Shaved ice, of course, is not original to this part of the world. Historians believe that in the mid–19th century, ships began to import naturally occurring ice to places such as Hawai‘i, where people would painstakingly shave blocks of ice by hand. This changed when freezers were introduced in the 1940s, Lee says. In Singapore and Malaysia—once a united country—ingenious street vendors used this newfangled machine to create large blocks of ice, which they then transformed into a fluffy powder using hand-cranked ice shavers. Vendors would scoop the ice into a compact sphere—known as an ice ball—drown it in syrup, and serve it as a snack meant to be eaten with the hands.
Over the years, as the nation evolved (Singapore gained its independence in 1965), the ice ball morphed into ice kachang as we know it: a tower of shaved ice best eaten with a spoon. Now, Lee says, there’s a tendency for ice kachang hawkers to try to outdo one another with over-the-top flavor combinations. (Singaporeans have a friendly but serious rivalry with Malaysians about who makes the best ice kachang.)
“In a sense, the ice ball–to–ice kachang evolution reflects progress in a post–World War II era,” Lee explains. “[We went] from eating it with bare hands on the streets of old Singapore to having the luxury of sitting at a hawker center with a table and stool under a roof with a fan.”
Lee says that things continued in much the same way until the early 2000s. As younger Singaporeans sought work outside the food industry, and even off the island, ice kachang—and the multigenerational hawker stalls selling it—became endangered. In 2011, the government stepped in, creating programs and offering grants to, in part, encourage young people to learn the trade. The government also worked with hawker stall owners on succession planning. In December 2020, UNESCO added hawker culture to its list of Intangible Cultural Heritage traditions.
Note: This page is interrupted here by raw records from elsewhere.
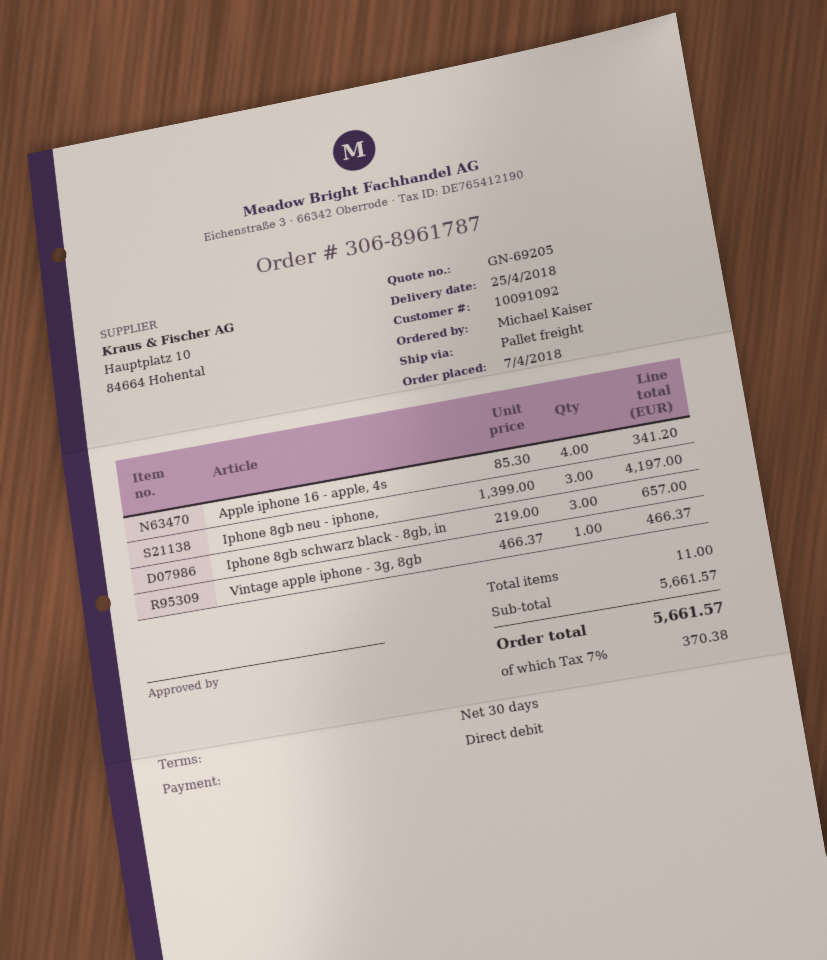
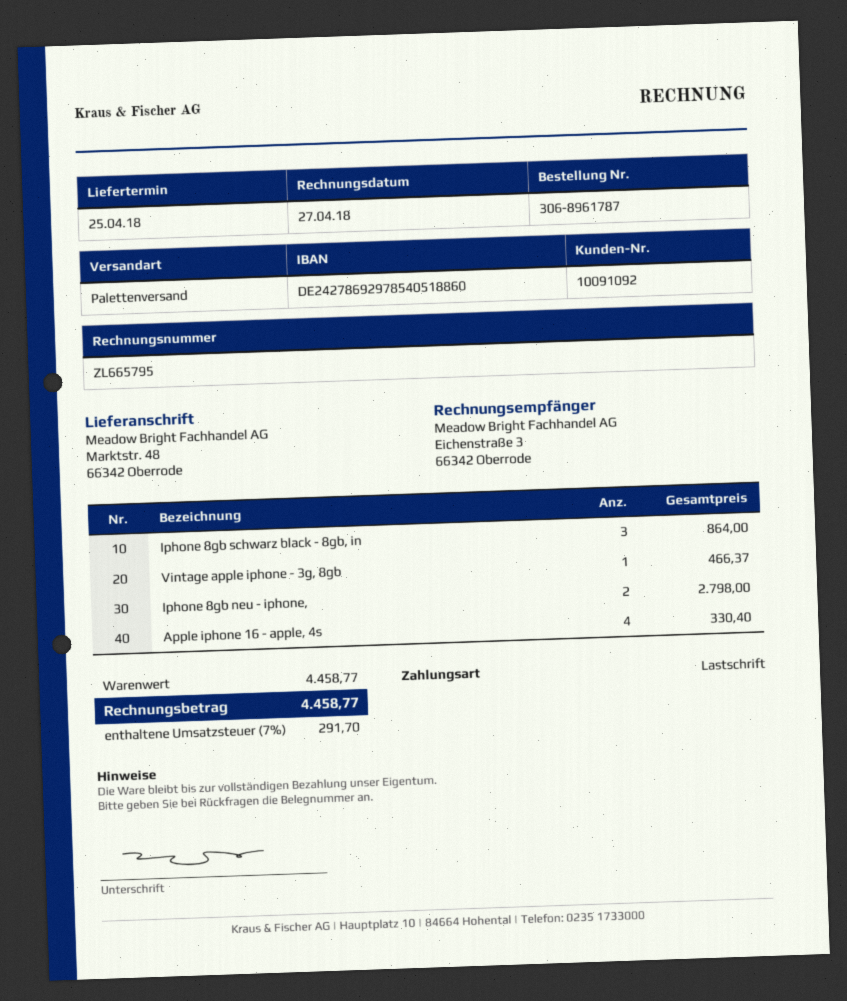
Apple iphone 16 - apple, 4s: 4 for 341.20 -> 4 for 330.40
Iphone 8gb neu - iphone,: 3 for 4197.00 -> 2 for 2798.00
Iphone 8gb schwarz black - 8gb, in: 3 for 657.00 -> 3 for 864.00
subtotal: 5661.57 -> 4458.77
tax: 7% = 370.38 -> 7% = 291.70
total: 5661.57 -> 4458.77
At the time, Singapore was in one of its many COVID-19 lockdowns and hawker centers were closed for dining. Some stall owners had pivoted to offering delivery service, but that wasn’t possible for those making ice kachang. The news, however abstract, was a little lift to the spirit—a reminder of the role of hawker centers in Singapore cuisine.
As I leave Lee, I reflect both on her words and on the past few years. Thanks to government support and the recent easing of COVID-19 restrictions, most stalls have reopened and are as busy today as they once were. On my journey home, in fact, I pass by a hawker center so lively and brightly lit it’s like a beacon. Inside, people sit around tables, laughing and talking, many of them dipping spoons into those technicolor towers, those symbols of place and national identity. It feels like a revelation.